The Whole is Greater than the Sum of the Parts

by tbuegler

There are moments when you suddenly realize that you are in the middle of an organizational “sweet spot.”  Things click.  Visions are realized.  Goals are achieved.  And you look around and say to yourself “I can’t believe that I’m here, in this spot at this time.  I will always remember this time.”

I’ve experienced that a bit this past week as I’ve been blessed to have a front-row seat at the launching of a really cool new initiative.  The “Practice Discipleship Project” is a joint venture between the ELCA Youth Gathering and the Network.  The Gathering has always been a wide river, uniquely capable of bearing the width and breadth of the church.  It’s the largest single gathering of young people in the church…make that, almost any church.  And it’s the largest single gathering of adults in the church as well.

I’ve noticed that for the last 4 or 5 cycles of the Gathering, in addition to being a wide river, it has gotten progressively deeper.   It has become more informed by our theology.  It has become more intentional in its design as a method of faith formation.  It has become more committed to supporting the work of the congregations who bring young people.  It has become more dedicated on the gifts of young people being focused upon issues of justice and reconciliation in a broken world.  It is becoming more.

That’s why I love to be a part of the Gathering.  That “more”?  It is God’s Holy Spirit at work.

There are huge implications in this.  The adults who bring young people to the Gathering from congregations across the church have to be better prepared to tend young people as they struggle to interpret their experiences.  My greatest fear is that a young person walk away from the Gathering and when asked how it was they say “it was cool.”  I want it to be so much more than cool.  And young people need the presence of caring adults as they give language and voice to their experiences.

So the “Practice Discipleship Project” was born.

It is about the “Practice Discipleship” Day that all congregations will participate in at the Gathering, together with their neighbors from their synods.

But it’s also what is happening right now in synods and congregations.  It is really good training for adult leaders of all shapes, sizes, ages and experience levels.

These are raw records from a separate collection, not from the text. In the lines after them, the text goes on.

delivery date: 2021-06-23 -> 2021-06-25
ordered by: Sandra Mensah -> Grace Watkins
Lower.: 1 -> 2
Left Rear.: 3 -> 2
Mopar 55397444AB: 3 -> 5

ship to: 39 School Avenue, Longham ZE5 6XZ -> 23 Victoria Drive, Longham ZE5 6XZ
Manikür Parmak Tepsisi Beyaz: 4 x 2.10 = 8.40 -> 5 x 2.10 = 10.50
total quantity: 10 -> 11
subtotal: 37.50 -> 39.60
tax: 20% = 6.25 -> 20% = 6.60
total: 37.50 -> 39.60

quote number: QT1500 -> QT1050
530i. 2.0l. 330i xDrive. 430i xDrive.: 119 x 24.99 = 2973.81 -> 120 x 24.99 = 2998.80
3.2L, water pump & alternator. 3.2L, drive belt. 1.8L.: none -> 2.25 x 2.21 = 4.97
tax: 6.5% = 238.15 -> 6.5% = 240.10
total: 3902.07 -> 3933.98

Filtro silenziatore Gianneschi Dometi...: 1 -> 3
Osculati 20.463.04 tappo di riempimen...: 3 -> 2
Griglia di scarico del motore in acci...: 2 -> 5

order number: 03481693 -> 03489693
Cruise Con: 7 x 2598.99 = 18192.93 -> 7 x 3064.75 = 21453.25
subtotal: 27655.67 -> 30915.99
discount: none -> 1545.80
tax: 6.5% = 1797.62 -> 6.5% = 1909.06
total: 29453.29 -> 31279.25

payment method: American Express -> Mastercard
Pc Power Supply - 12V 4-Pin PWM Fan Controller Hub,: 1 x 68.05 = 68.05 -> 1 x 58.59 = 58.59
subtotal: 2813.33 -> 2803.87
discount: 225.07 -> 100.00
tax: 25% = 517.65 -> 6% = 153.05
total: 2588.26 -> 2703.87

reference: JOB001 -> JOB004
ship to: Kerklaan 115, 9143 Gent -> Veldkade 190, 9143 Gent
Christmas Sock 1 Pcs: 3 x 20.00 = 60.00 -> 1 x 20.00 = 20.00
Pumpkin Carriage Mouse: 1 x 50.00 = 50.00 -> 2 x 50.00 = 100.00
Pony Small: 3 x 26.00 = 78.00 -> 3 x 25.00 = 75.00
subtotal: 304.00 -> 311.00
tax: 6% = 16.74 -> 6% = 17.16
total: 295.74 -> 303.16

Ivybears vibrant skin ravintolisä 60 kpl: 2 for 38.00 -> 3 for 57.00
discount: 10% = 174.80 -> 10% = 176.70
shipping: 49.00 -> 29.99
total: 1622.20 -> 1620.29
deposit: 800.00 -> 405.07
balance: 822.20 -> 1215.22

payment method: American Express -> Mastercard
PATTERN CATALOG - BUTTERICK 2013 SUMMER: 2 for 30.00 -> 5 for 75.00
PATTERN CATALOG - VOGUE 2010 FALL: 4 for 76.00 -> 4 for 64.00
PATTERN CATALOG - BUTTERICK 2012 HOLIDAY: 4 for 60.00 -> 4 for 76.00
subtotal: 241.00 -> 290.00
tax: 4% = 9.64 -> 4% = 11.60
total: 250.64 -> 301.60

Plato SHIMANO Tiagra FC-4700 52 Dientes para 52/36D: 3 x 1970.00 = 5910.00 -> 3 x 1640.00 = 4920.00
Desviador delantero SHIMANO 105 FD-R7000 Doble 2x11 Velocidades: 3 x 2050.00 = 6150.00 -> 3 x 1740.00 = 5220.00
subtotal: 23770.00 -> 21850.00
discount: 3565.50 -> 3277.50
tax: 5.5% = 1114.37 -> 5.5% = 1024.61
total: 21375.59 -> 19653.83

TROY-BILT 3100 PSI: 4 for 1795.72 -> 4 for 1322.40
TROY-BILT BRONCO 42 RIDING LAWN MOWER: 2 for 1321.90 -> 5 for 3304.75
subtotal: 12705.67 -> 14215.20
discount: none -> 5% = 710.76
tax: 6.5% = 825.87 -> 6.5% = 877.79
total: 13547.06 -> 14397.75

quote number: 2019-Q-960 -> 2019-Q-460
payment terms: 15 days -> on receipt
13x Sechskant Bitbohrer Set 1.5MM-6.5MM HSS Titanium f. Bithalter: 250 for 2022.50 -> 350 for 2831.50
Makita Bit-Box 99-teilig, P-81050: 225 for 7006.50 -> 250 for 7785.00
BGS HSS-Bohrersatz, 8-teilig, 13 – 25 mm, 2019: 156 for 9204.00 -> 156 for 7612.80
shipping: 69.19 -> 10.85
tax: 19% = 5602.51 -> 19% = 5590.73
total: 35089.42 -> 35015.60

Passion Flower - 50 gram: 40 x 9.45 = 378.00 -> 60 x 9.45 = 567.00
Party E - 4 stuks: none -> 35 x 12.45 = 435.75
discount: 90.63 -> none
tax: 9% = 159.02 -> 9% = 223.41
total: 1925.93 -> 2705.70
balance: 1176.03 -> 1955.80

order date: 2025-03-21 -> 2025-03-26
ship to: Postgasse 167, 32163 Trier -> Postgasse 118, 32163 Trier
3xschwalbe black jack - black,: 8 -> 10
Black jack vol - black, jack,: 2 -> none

  • It is 3 live training sessions with synod coaches
  • It is 7 webinars
  • It is the webinar topics being presented live at the Extravaganza.
  • And it is a whole lot more.
I’ve sat live through the first two of the webinars and I’ve got to tell you, they were really good.  Dr. Jeremy Myers of Augsburg College rocked Lutheran theology.  The questions he was addressing were “How does God work in the world” and “How do Lutherans read the scriptures.”
And there are 5 more webinars available, being led by Dr. Terri Elton and Dennis “Tiger” McLuen.  They are going to be awesome.
But back to my original thought.  As I sat on my couch and listened and watched Jeremy teaching about the different ways people read and interpret the scriptures on Sunday, I realized that I was in my sweet spot.  Things are coming together.  The full year of planning was being realized, and people were engaged, listening and asking questions.  It doesn’t get any better than this.    (and the best part is that the recordings of the webinars are out there…available to all and free for the taking.)  And there are still 5 more “live” weeks to go.  For more information, go to www.elcaymnet.org/elcatrainingoverview.
Thank you to the Practice Discipleship Team.  Thank you to my friend and colleague, Catherine Anderson, and thank you to all who participated.
The resources being provided for the church (the whole church, whether or not you are participating in the ELCA Youth Gathering) will be a gift for the church.  It’s a sweet spot gift.
It’s an exciting time to be involved in children, youth and family ministry in the ELCA.  Someday, I know I’ll look back and say  “That was so amazing…I’m so glad I got to be there…”  I hope you will say the same.
Thanks be to God!
Todd.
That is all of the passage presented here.